Confusion over Saxony and Prussiaby Kevin Zwar
When the pious Lutherans built their first Churches in South Australia, they put a large bell up in their church tower. The bell would be rung vigorously for a few minutes before services to scare away the dangerous animals like elephants, lions and tigers. Then they were rung again at the end of the service so the people could go home in safety. Some congregations built tall bell towers in the Church yard so high that the giraffes couldn’t reach the bell and make it ring during the night, and scaring people. These special precautions were so effective there is not one instance of a Lutheran in South Australia losing their life to a lion or tiger, nor of any elephants ever charging a Lutheran Church during a worship service. Nor of a giraffe ringing the Church bell in the middle of the night and scaring people. So effective was the faith of these holy people!
If anyone believes such a story, they must live on the other side of the world and easily confuse South Australia with South Africa. Of course there were no casualties as Australia had no elephants, lions, tigers and giraffes. All Aussies know that.
Yet I find that some Australians can easily confuse countries and events in Europe. One can confuse the Kingdom of Saxony with the Kingdom of Prussia. Both were completely separate countries when our Wendish ancestors left for Australia. The Saxons were proud of their country and when they arrived in Australia they described themselves as Saxons – not Germans. The Prussians were just as proud of being Prussians. It had been that way for centuries.
To complicate the situation further for us Aussies, about half the Wends lived in Prussia and the other half lived in Saxony, a completely different country, under a different king, with different laws and customs and a different history.
Here are two examples:
(1) When Napoleon Bonaparte’s professional armies invaded Europe, they would live off the land and often camped in one spot for months during Winter. The Countries they invaded had to decide if they would support Napoleon’s troops or fight them.
When they came to the Kingdom of Saxony their King took sides with Napoleon and supplied troops for his battles.
On the other hand the King of Prussia [along with the Kings of Russia and Austria] combined to fight against Napoleon.
One of the great battles was centred in the Wendish village of Wurschen in Saxony. Napoleon won the battle and the name of Wurschen is still on display in large letters on the Arc de Triomphe in the centre of Paris along with Napoleon’s other great victories. The children of some of the Wends who witnessed this battle went to school at Wurschen and then emigrated to Australia. [The British called it the Battle of Bautzen but the French have always called it the Battle of Wurschen. One can read about it on Websites by searching on Google.] Thus, the Saxon Wends fought in battles against the Prussian Wends.

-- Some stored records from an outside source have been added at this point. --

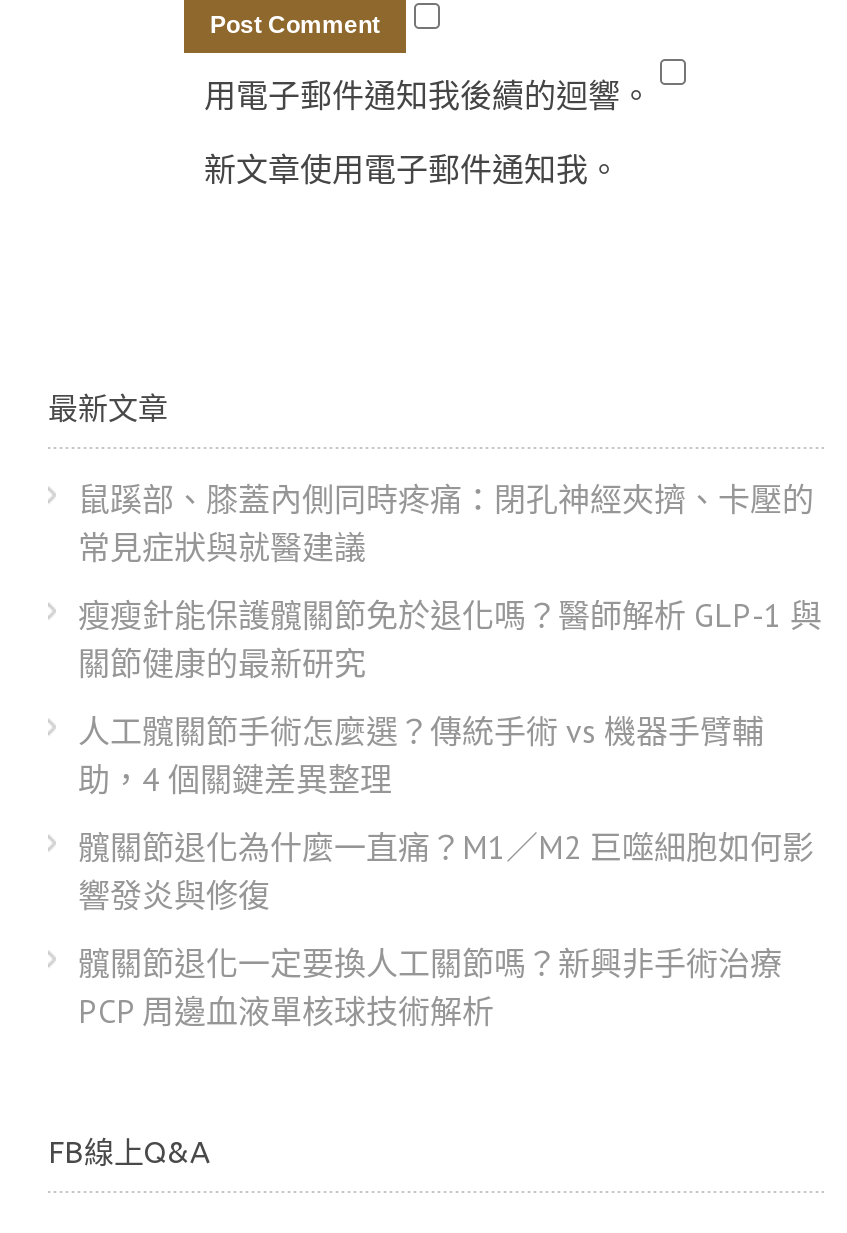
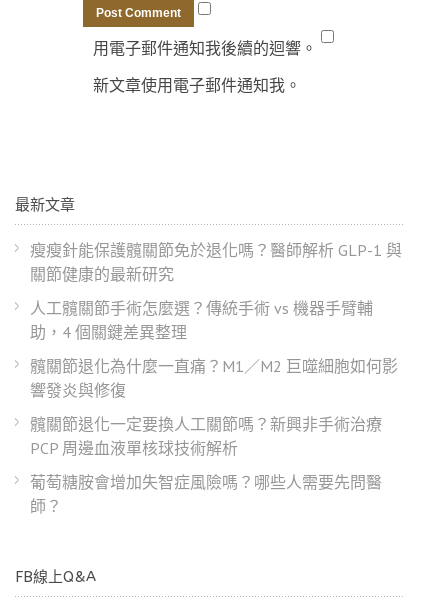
[78,478,814,566] 鼠蹊部、膝蓋內側同時疼痛：閉孔神經夾擠、卡壓的 | 常見症狀與就醫建議 -> none
moved [78,594,822,1030] -> [30,240,402,458]: 瘦瘦針能保護髖關節免於退化嗎？醫師解析 GLP-1 與 | 關節健康的最新研究 | 人工髖關節手術怎麼選？傳統手術 vs 機器手臂輔 | 助，4 個關鍵差異整理 | 髖關節退化為什麼一直痛？M1／M2 巨噬細胞如何影 | 響發炎與修復 | 髖關節退化一定要換人工關節嗎？新興非手術治療 | PCP 周邊血液單核球技術解析
none -> [30,472,382,516] 葡萄糖胺會增加失智症風險嗎？哪些人需要先問醫 | 師？

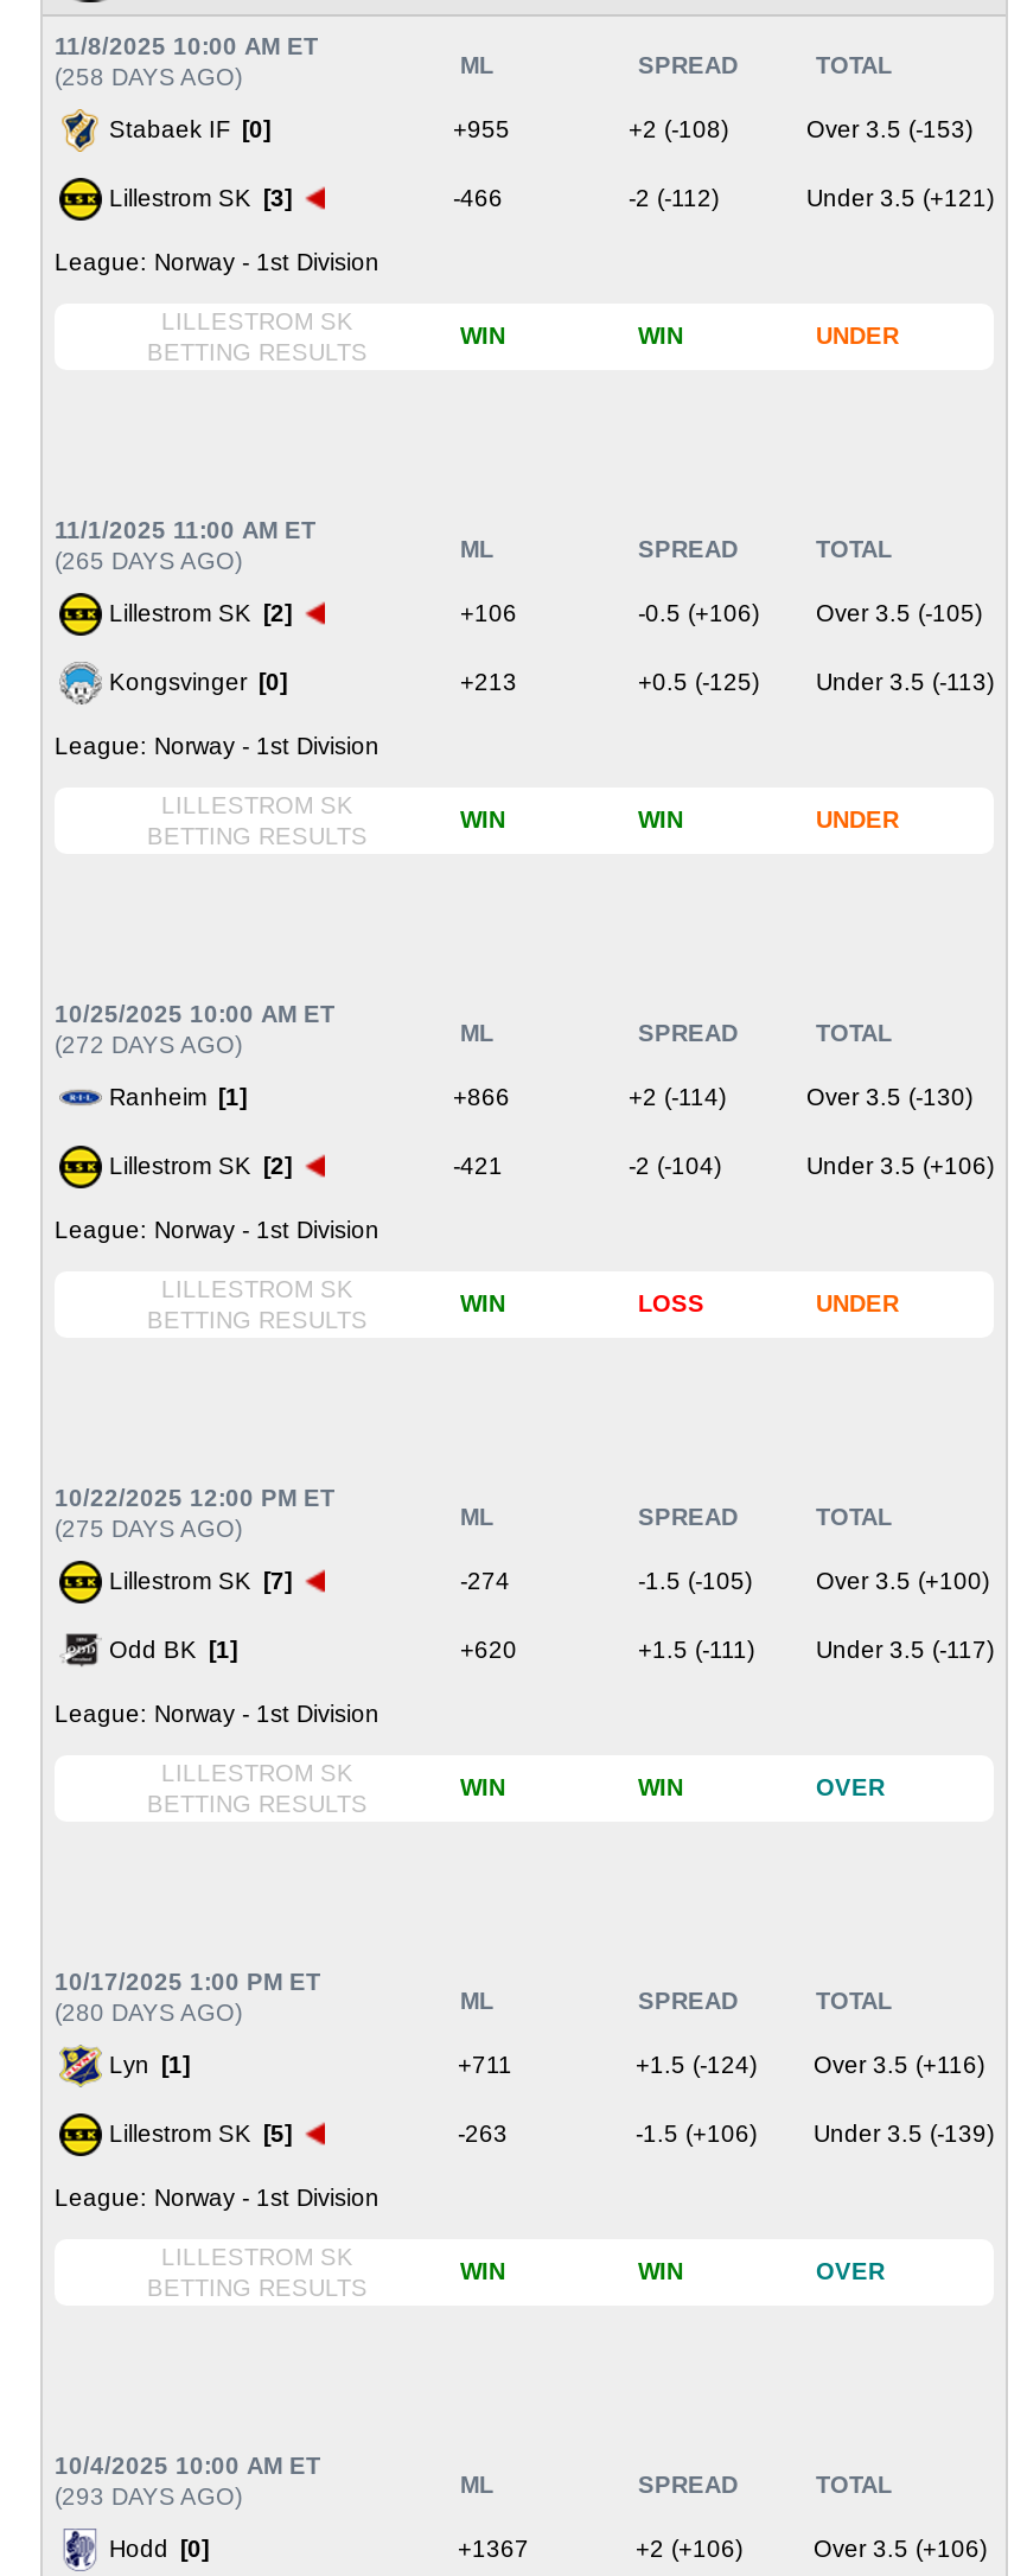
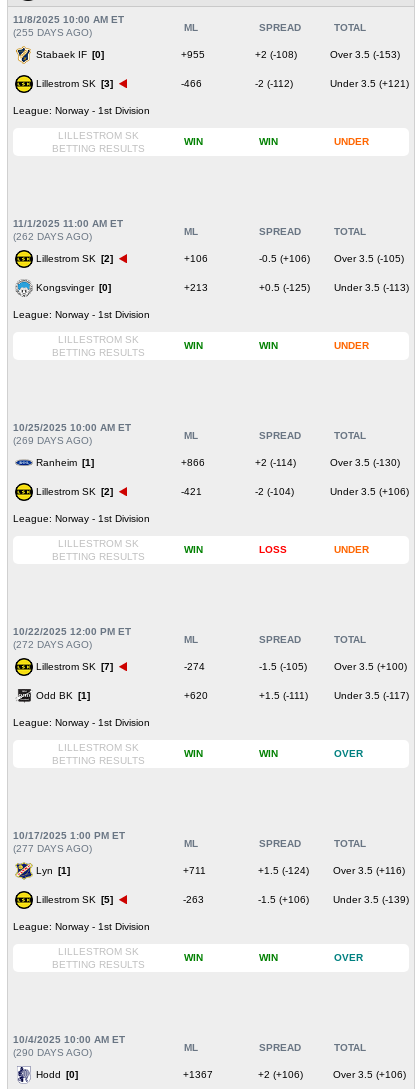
[55,65,242,91] (258 DAYS AGO) -> [13,27,92,38] (255 DAYS AGO)
[55,548,242,575] (265 DAYS AGO) -> [13,231,92,242] (262 DAYS AGO)
[55,1032,242,1058] (272 DAYS AGO) -> [13,435,92,446] (269 DAYS AGO)
[55,1516,242,1542] (275 DAYS AGO) -> [13,639,92,650] (272 DAYS AGO)
[55,2000,242,2026] (280 DAYS AGO) -> [13,843,92,854] (277 DAYS AGO)
[55,2484,242,2510] (293 DAYS AGO) -> [13,1047,92,1058] (290 DAYS AGO)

When Napoleon was defeated and his conquerors met at the Congress of Vienna in 1815 to re-arrange the borders of Europe, more than a third of Saxony was given to Prussia as punishment for supporting Napoleon. [Can one imagine how we would feel if the East Coast of Australia, including Queensland, N S W and Victoria became part of another Country?]
One shouldn’t confuse the Wends of Saxony who came to Australia with the Wends of Prussia. The Prussians and Saxons might all have spoken German but they belonged to different Countries.
(2) When a Prussians King tried to force the Lutheran and Reformed Churches to combine in his Kingdom, the Lutheran people who opposed him were persecuted under strict laws. A few hundred left for South Australia and were the first large group of Lutherans to migrate to Australia. The King of Prussia died in 1840 and even though the persecutions ended, another group of Lutherans who had been given permission to leave, left for Australia several years later. In c.1844 the laws were repealed.
In contrast, the Kings of Saxony never persecuted the Lutherans. If your ancestors came to Australia from Saxony, you can be certain they didn’t come because of religious persecution.
Yet how often does one pick up a Family History of Australians with ancestors from Saxony and one reads the nonsense that they came because of religious persecution? This is like confusing South Australia with South Africa!
It is my estimate that less than one percent of German-speaking people who migrated to Australia in the 1800 came because of religious persecution.